PROBLEM REQUIREMENTS: Note on the material below: return exactly the lines from the line that holds "width: 108px ->" through the line that holds "no CONSORT /", and leave out each picture.

ENTRIES PROVIDED:

╔══

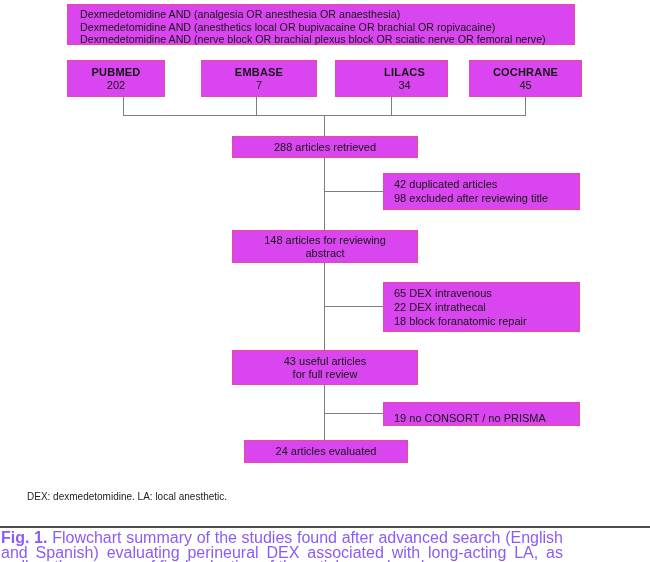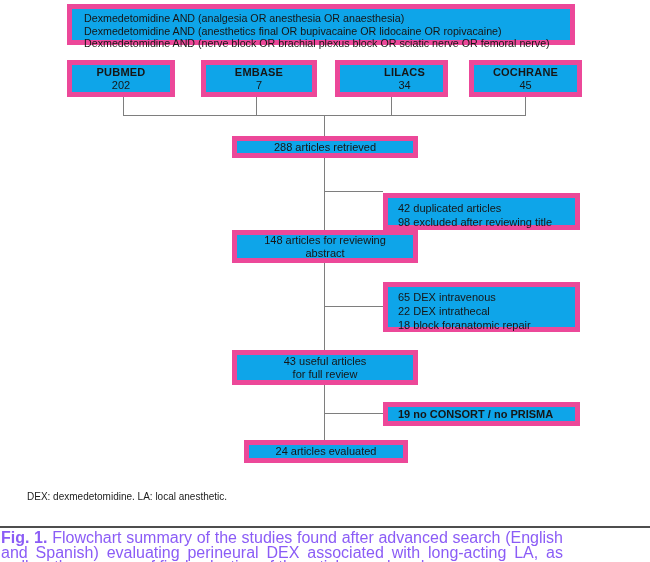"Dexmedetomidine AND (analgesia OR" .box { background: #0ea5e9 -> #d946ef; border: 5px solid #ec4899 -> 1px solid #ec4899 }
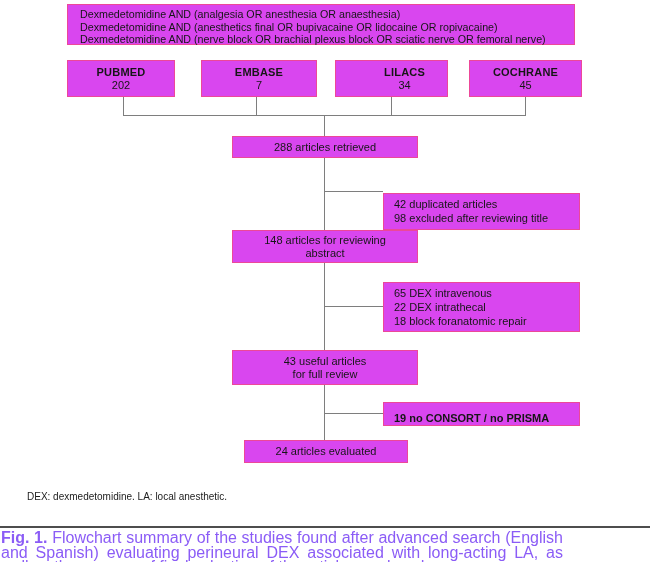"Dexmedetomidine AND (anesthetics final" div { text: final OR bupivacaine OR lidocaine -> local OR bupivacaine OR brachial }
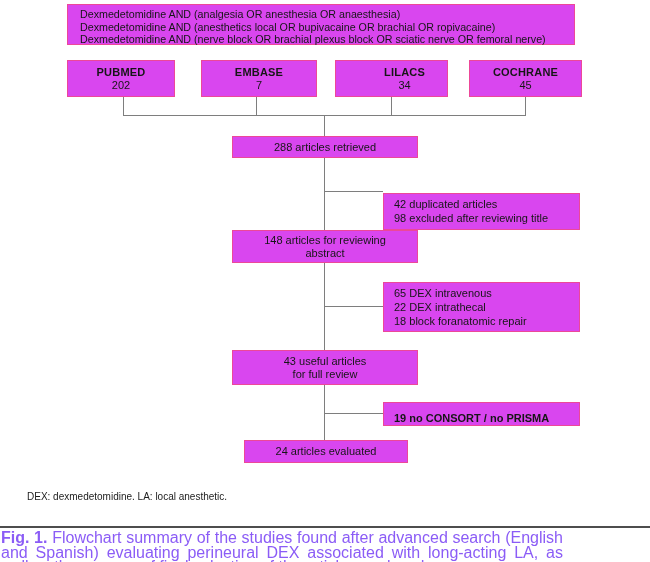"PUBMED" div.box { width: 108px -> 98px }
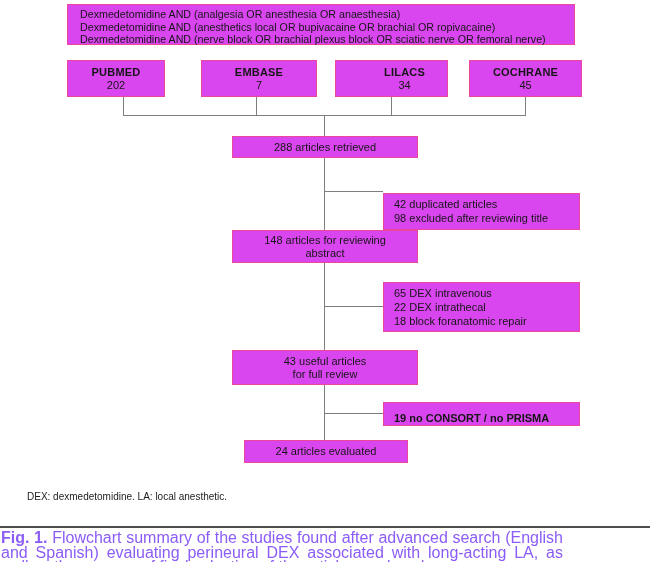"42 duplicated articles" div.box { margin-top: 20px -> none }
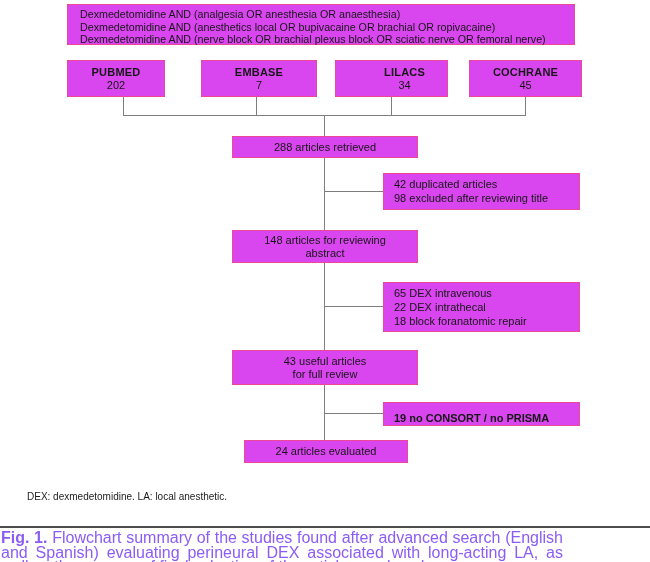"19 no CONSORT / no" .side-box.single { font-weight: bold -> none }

╚══
╔══

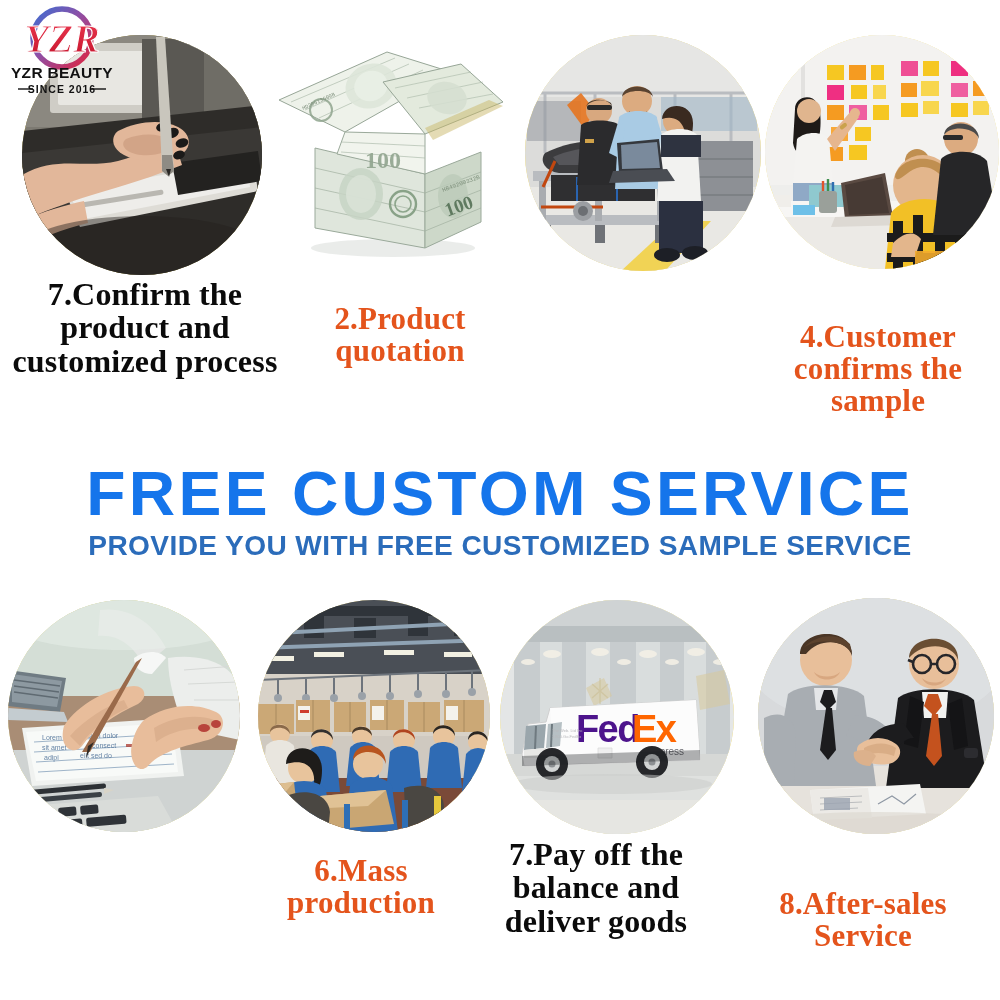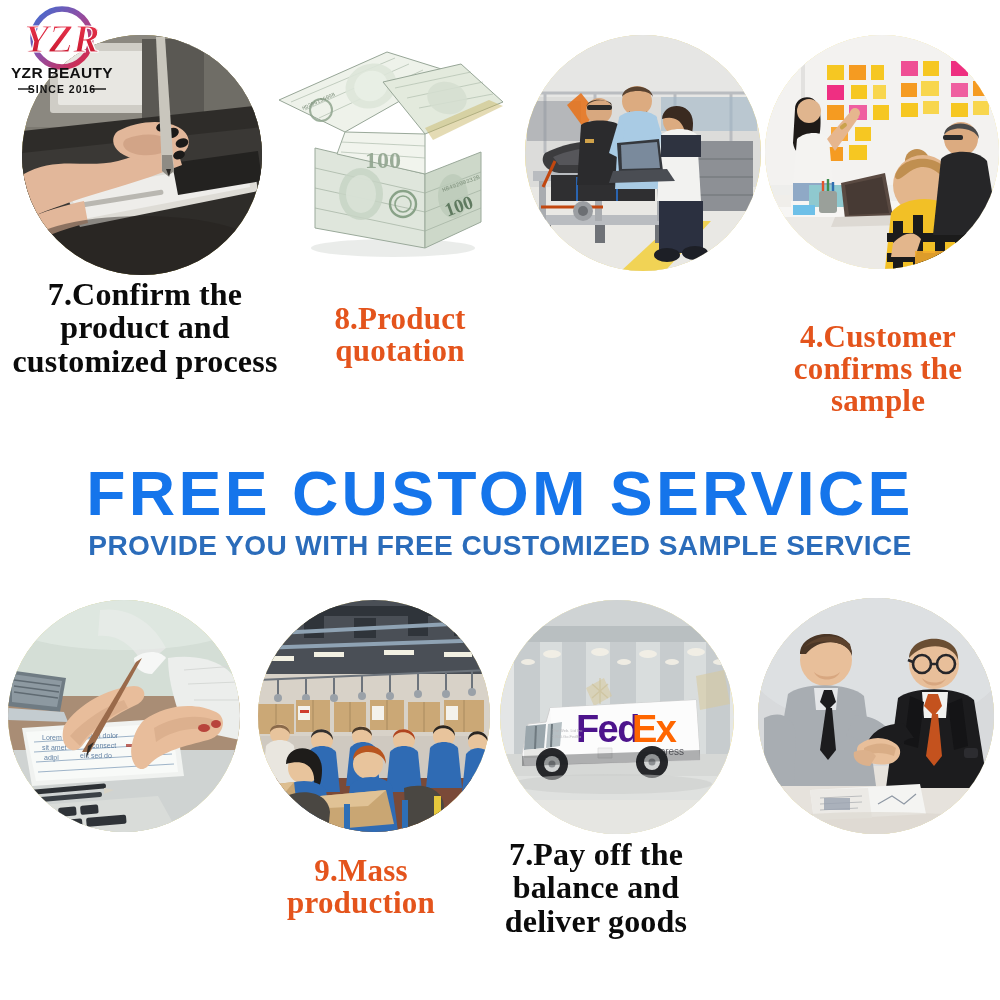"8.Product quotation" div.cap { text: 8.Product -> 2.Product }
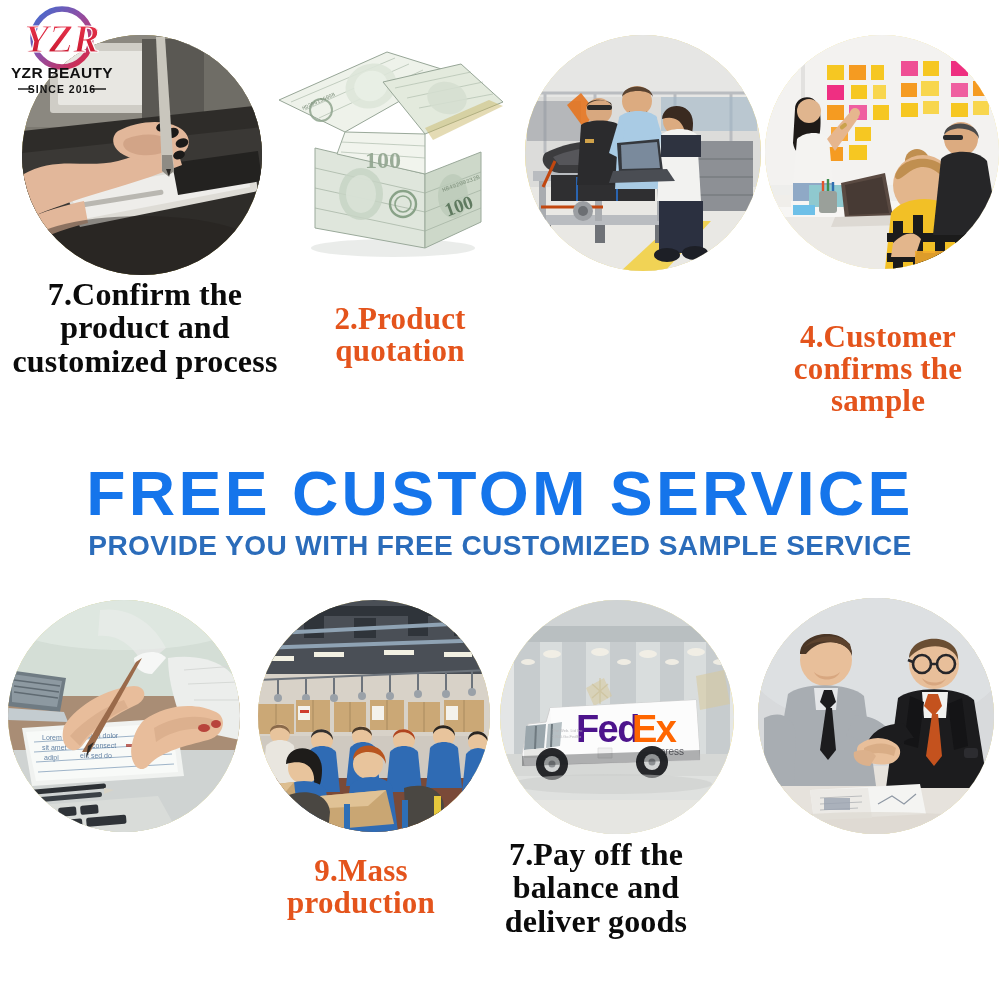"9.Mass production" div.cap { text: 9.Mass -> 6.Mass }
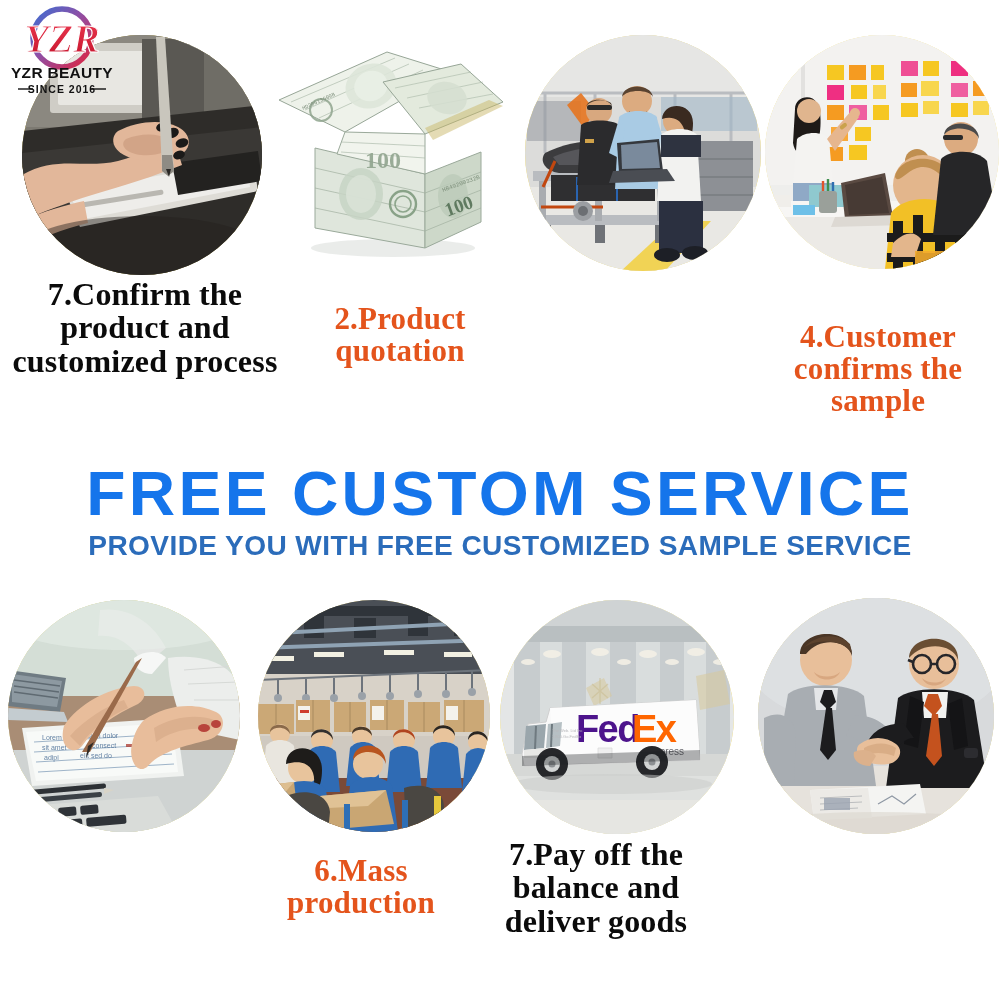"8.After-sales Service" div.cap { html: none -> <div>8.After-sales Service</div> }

╚══

OUTPUT FOR THIS TASK:
"PUBMED" div.box { width: 108px -> 98px }
"42 duplicated articles" div.box { margin-top: 20px -> none }
"19 no CONSORT / no" .side-box.single { font-weight: bold -> none }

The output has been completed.